«Les cars Macron sentent le sapin.» L’analyse a été livrée, cinglante, par la CGT-Transports ce mercredi, alors que l’ancien ministre de l’Economie officialisait sa candidature à l’élection présidentielle. Le syndicat réagissait à l’annonce de la faillite de Megabus en France : la compagnie d’autocars est en cessation d’activité et ses 175 salariés risquent le chômage.
Adoptée début juillet 2015 à l’aide de l’article 49.3, la loi «pour la croissance, l’activité et l’égalité des chances économiques» comportait deux mesures phares : la possibilité d’ouverture des magasins le dimanche et la libéralisation des lignes d’autocars. Ces dernières étaient régulées jusqu’alors pour éviter d’entrer en concurrence avec le chemin de fer. Les promesses des fameux «cars Macron» étaient nombreuses. Où en est-on, plus d’un an après ?
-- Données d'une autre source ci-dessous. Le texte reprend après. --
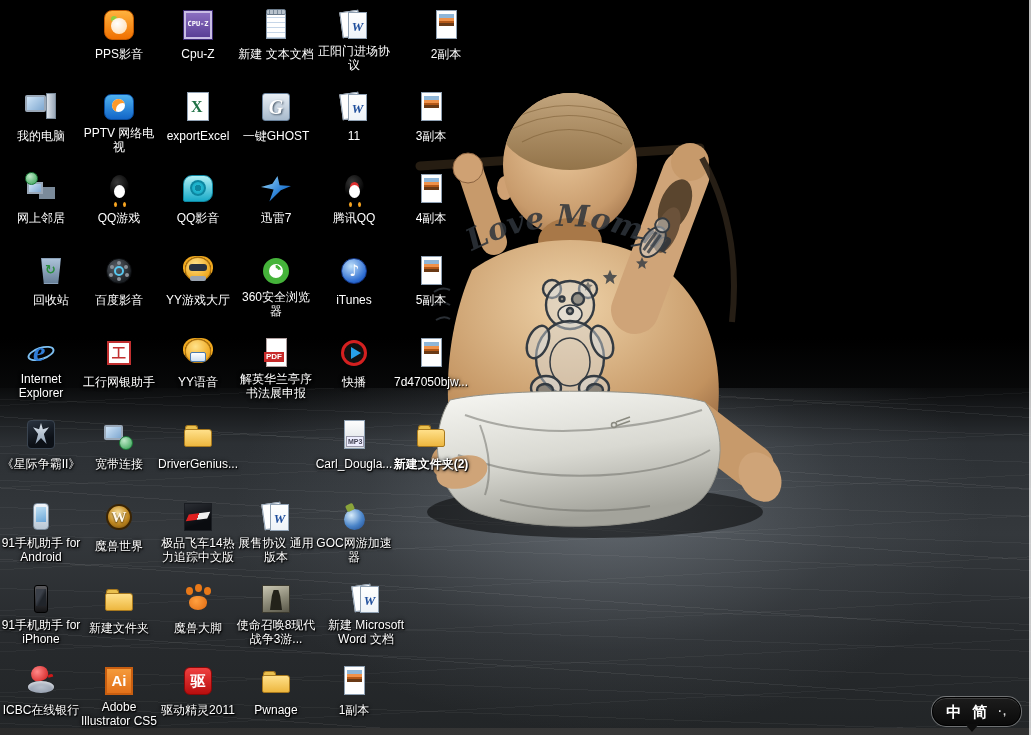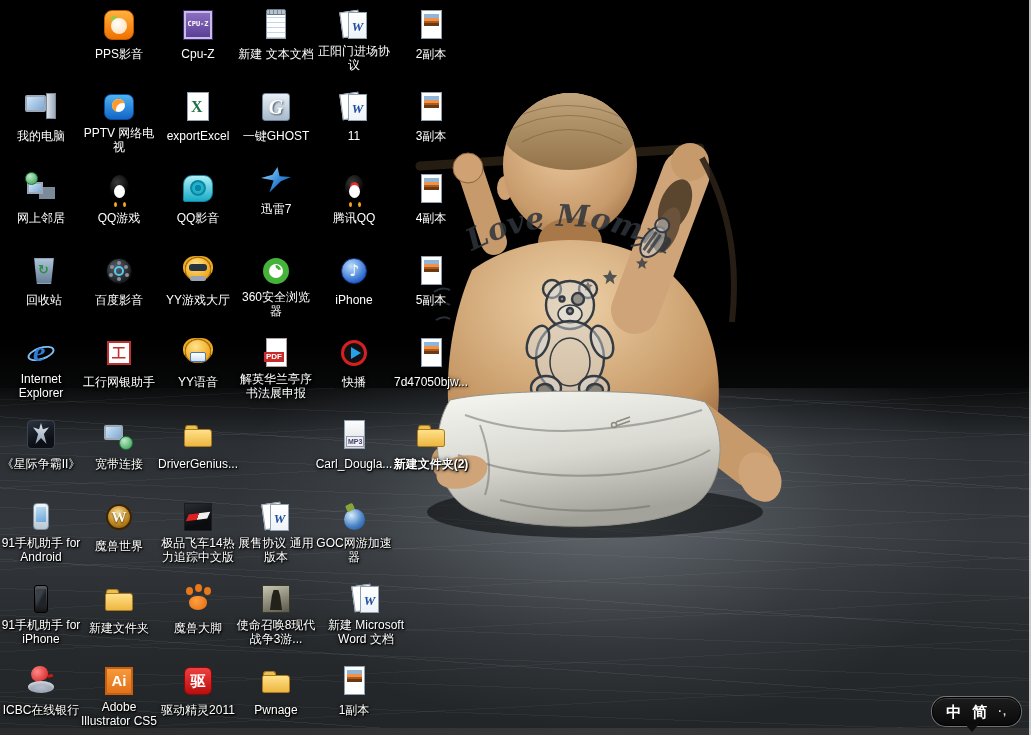--- a/index.html
+++ b/index.html
@@ -261,38 +261,38 @@
   <circle cx="30" cy="396" r="3.5" fill="#cfa478"></circle>
     <circle cx="33" cy="405" r="3.5" fill="#cfa478"></circle>
     <circle cx="38" cy="413" r="3.5" fill="#cfa478"></circle>
 </svg>
 
 <div id="icons">
     <div class="di" style="left: 79px; top: 8px;"><div class="ic ic-pps"></div><div class="lbl">PPS影音</div></div>
     <div class="di" style="left: 158px; top: 8px;"><div class="ic ic-cpuz"></div><div class="lbl">Cpu-Z</div></div>
     <div class="di" style="left: 236px; top: 8px;"><div class="ic ic-notepad"></div><div class="lbl">新建 文本文档</div></div>
     <div class="di" style="left: 314px; top: 8px;"><div class="ic ic-word"></div><div class="lbl">正阳门进场协议</div></div>
-    <div class="di" style="left: 391px; top: 8px;"><div class="ic ic-image"></div><div class="lbl">2副本</div></div>
+    <div class="di" style="left: 406px; top: 8px;"><div class="ic ic-image"></div><div class="lbl">2副本</div></div>
     <div class="di" style="left: 1px; top: 90px;"><div class="ic ic-computer"></div><div class="lbl">我的电脑</div></div>
     <div class="di" style="left: 79px; top: 90px;"><div class="ic ic-pptv"></div><div class="lbl">PPTV 网络电视</div></div>
     <div class="di" style="left: 158px; top: 90px;"><div class="ic ic-excel"></div><div class="lbl">exportExcel</div></div>
     <div class="di" style="left: 236px; top: 90px;"><div class="ic ic-ghost"></div><div class="lbl">一键GHOST</div></div>
     <div class="di" style="left: 314px; top: 90px;"><div class="ic ic-word"></div><div class="lbl">11</div></div>
     <div class="di" style="left: 391px; top: 90px;"><div class="ic ic-image"></div><div class="lbl">3副本</div></div>
     <div class="di" style="left: 1px; top: 172px;"><div class="ic ic-network"></div><div class="lbl">网上邻居</div></div>
     <div class="di" style="left: 79px; top: 172px;"><div class="ic ic-qqgame"></div><div class="lbl">QQ游戏</div></div>
     <div class="di" style="left: 158px; top: 172px;"><div class="ic ic-qqplayer"></div><div class="lbl">QQ影音</div></div>
-    <div class="di" style="left: 236px; top: 163px;"><div class="ic ic-thunder"></div><div class="lbl">迅雷7</div></div>
+    <div class="di" style="left: 236px; top: 172px;"><div class="ic ic-thunder"></div><div class="lbl">迅雷7</div></div>
     <div class="di" style="left: 314px; top: 172px;"><div class="ic ic-qq"></div><div class="lbl">腾讯QQ</div></div>
     <div class="di" style="left: 391px; top: 172px;"><div class="ic ic-image"></div><div class="lbl">4副本</div></div>
-    <div class="di" style="left: 4px; top: 254px;"><div class="ic ic-recycle"></div><div class="lbl">回收站</div></div>
+    <div class="di" style="left: 11px; top: 254px;"><div class="ic ic-recycle"></div><div class="lbl">回收站</div></div>
     <div class="di" style="left: 79px; top: 254px;"><div class="ic ic-baidu"></div><div class="lbl">百度影音</div></div>
     <div class="di" style="left: 158px; top: 254px;"><div class="ic ic-yygame"></div><div class="lbl">YY游戏大厅</div></div>
     <div class="di" style="left: 236px; top: 254px;"><div class="ic ic-br360"></div><div class="lbl">360安全浏览器</div></div>
-    <div class="di" style="left: 314px; top: 254px;"><div class="ic ic-itunes"></div><div class="lbl">iPhone</div></div>
+    <div class="di" style="left: 314px; top: 254px;"><div class="ic ic-itunes"></div><div class="lbl">iTunes</div></div>
     <div class="di" style="left: 391px; top: 254px;"><div class="ic ic-image"></div><div class="lbl">5副本</div></div>
     <div class="di" style="left: 1px; top: 336px;"><div class="ic ic-ie"></div><div class="lbl">Internet Explorer</div></div>
     <div class="di" style="left: 79px; top: 336px;"><div class="ic ic-icbc"></div><div class="lbl">工行网银助手</div></div>
     <div class="di" style="left: 158px; top: 336px;"><div class="ic ic-yyvoice"></div><div class="lbl">YY语音</div></div>
     <div class="di" style="left: 236px; top: 336px;"><div class="ic ic-pdf"></div><div class="lbl">解英华兰亭序书法展申报</div></div>
     <div class="di" style="left: 314px; top: 336px; text-decoration: underline;"><div class="ic ic-qvod"></div><div class="lbl">快播</div></div>
     <div class="di" style="left: 391px; top: 336px;"><div class="ic ic-image"></div><div class="lbl">7d47050bjw...</div></div>
     <div class="di" style="left: 79px; top: 418px;"><div class="ic ic-broadband"></div><div class="lbl">宽带连接</div></div>
     <div class="di" style="left: 1px; top: 418px;"><div class="ic ic-sc2"></div><div class="lbl">《星际争霸II》</div></div>
     <div class="di" style="left: 158px; top: 418px;"><div class="ic ic-folder"></div><div class="lbl">DriverGenius...</div></div>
Emplois : le compte n’y est pas

22 000 emplois devaient être créés par l’adoption de la loi. Voilà le chiffre avancé par France Stratégie, sans préciser exactement l’échéance, dans son étude de janvier 2015 sur «l’ouverture de l’offre de transport par autocar», en pariant sur une augmentation du trafic de 50%. La commission s’est basée sur une observation des effets de la même libéralisation dans d’autres pays européens, comme le Royaume-Uni ou l’Allemagne.
Qu’en est-il aujourd’hui ? Le nombre d’emplois dans le secteur de la liaison routière régulière entre grandes villes est passé de 65 à 2 000, tranche ce vendredi la très officielle Autorité de régulation des activités ferroviaires et routières (Arafer). 1 350 créations d’emplois, donc, pour le moment très loin du nombre espéré.
En un peu plus d’un an, le secteur a par ailleurs vu s’opérer une rapide concentration. En 2015, cinq entreprises s’étaient lancées sur le marché : Flixbus, Isilines, Ouibus (filiale de la SNCF), Megabus et Starshipper. Seules les trois premières existent encore. Au début de l’été 2016, Megabus avait été racheté par Flixbus et Starshipper par Ouibus.

Des nouveaux trajets : oui, mais

Voilà pour le coup un réel succès de la loi Macron : la libéralisation des autocars a provoqué la création de «257 lignes régulières assurant la desserte de 193 villes et transporté 3,4 millions de passagers», comptabilise l’Arafer. Mais ces bons chiffres font-ils la preuve que ces nouvelles lignes ont comblé un réel besoin, ou que les usagers d’autres moyens de transport se sont déportés vers le car ?
En janvier 2015, la commission réunie par France Stratégie se voulait rassurante, posant que «la clientèle des lignes d’autocar est différente de celle du train». Et même, un rien enthousiaste, que les nouveaux autocars pourraient booster le chemin de fer : «Les lignes d’autocar interurbaines peuvent aussi compléter l’offre ferroviaire pour un trajet donné et accroître ainsi la demande de transport ferroviaire.»
L’Arafer relève ce vendredi que les liaisons les plus fréquentes concernent des trajets entre Paris et des métropoles régionales, et surtout trois d’entre elles : Lille, Lyon et Rouen. Il n’existait pas de transport routier régulier sur ces lignes, certes, mais bien des liaisons par train. Quoique encore relativement faible en terme de nombre de voyageurs transportés, «la nouvelle offre entre donc davantage en concurrence avec le transport ferroviaire», conclut l’autorité de régulation. Selon la CGT, la SNCF avait déjà perdu 250 millions d’euros lors du second semestre 2015 à cause de la mesure.

Des prix qui ne sont pas restés bas

Voyager pas cher, c’était aussi l’un des arguments pour vanter les nouveaux «cars Macron». La compétition entre les cinq compagnies de départ avait de fait abouti à une guerre des prix féroce. Megabus proposait l’offre la plus offensive, avec des billets à un euro – qui ne concernaient que quelques places par autocar. Pas de chance : l’entreprise a voulu «se développer en cassant les prix et se retrouve en situation difficile», commente aujourd’hui Emmanuel Macron.
Reste qu’aucune des trois entreprises survivantes n’est encore rentable. La normalisation du marché qui se joue actuellement s’accompagne de l’augmentation des tarifs des liaisons. La poursuite de la hausse des prix est jugée inévitable par tous les professionnels du secteur.